Decades ago, I was the best man at a wedding there. I recalled the giant churches, the red-tiled roofs, the marble walkways under arched porticoes; a stately city, low-slung, amber-hued, full of students and indomitable old couples. During the Middle Ages, Bologna was home to more than a hundred towers, the skyscrapers of their era, which served as showplaces of wealth and ambition for powerful oligarchs. Two of the remaining ones have become symbols of Bologna: one slightly out of plumb, the other as cockeyed as its cousin in Pisa.
“You remember the Piazza Maggiore, the very heart of the city near the two towers?” Pomata said. “That’s where I live.”
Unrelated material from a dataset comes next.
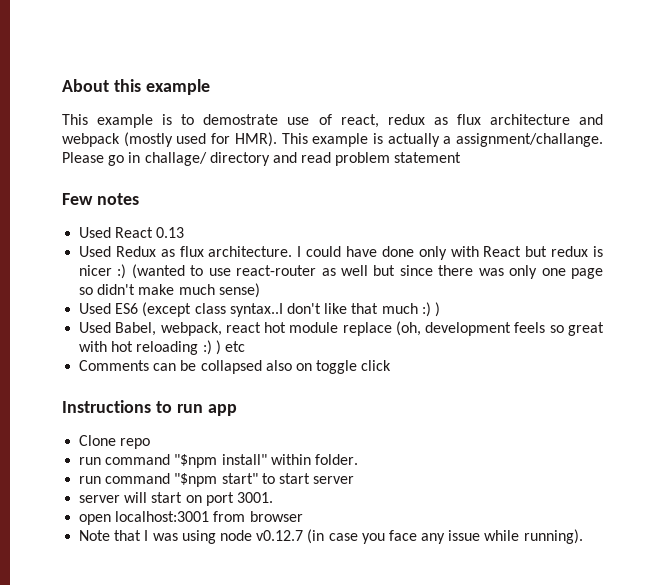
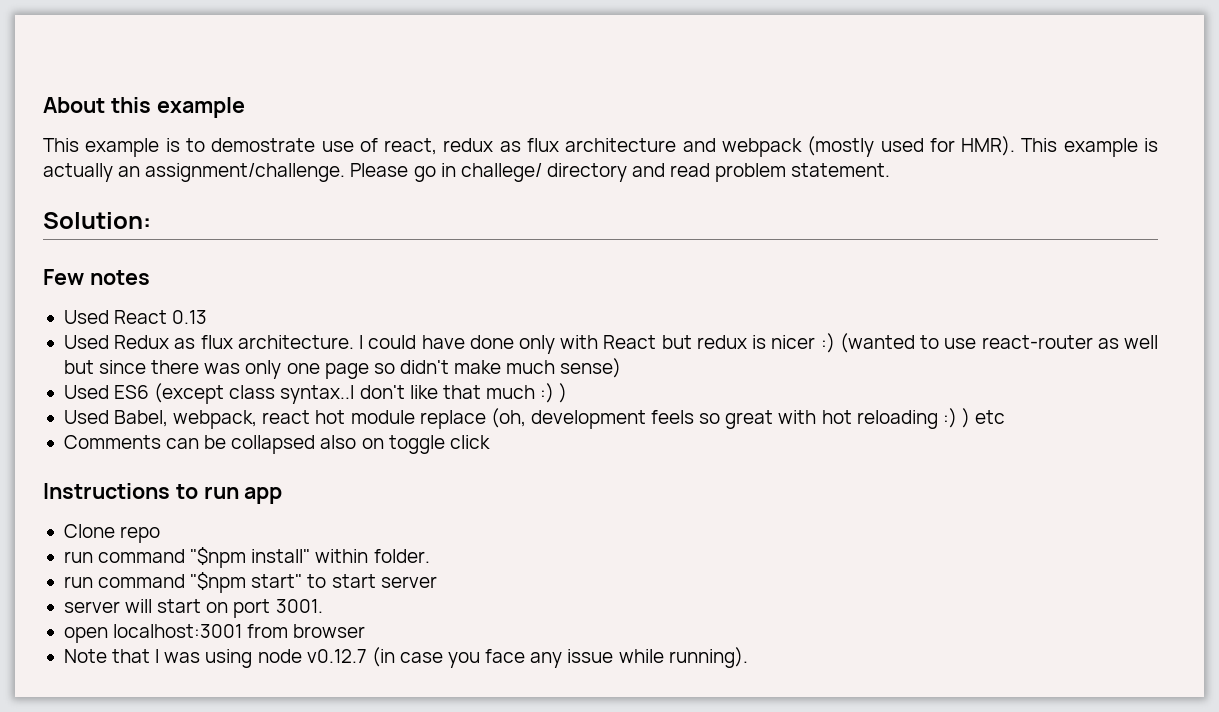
- This example is actually a assignment/challange.
+ This example is actually an assignment/challenge.
- Please go in challage/ directory and read problem statement
+ Please go in challege/ directory and read problem statement.
+ Solution:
The day we spoke, confirmed cases in Italy reached 86,498, surging past China’s total. Only the United States had a higher number, having just eclipsed China the day before.
“In Italy, the streets are always crowded, night and day,” Pomata said, as we spoke on Zoom. “Our cities are medieval, made for a different way of life. Not for cars but for people. Right now, to see them empty of people is so sad.”
Pomata was 69, with brown hair and a long, open face. Her tortoiseshell glasses rested at half-mast on her nose, beneath upward-pointing, quizzical eyebrows. Since she had spent much of her adult life in the United States, her English had little accent, but she retained an Italian lilt, lingering on the broad vowels. Like me, she was beginning to show the pallor of confinement. The governor of Texas, Greg Abbott, had closed the restaurants, schools, bars, and gyms one week before; and although we hadn’t gone into full lockdown yet, Austin, where I live, was already hibernating. But what world would we wake up to?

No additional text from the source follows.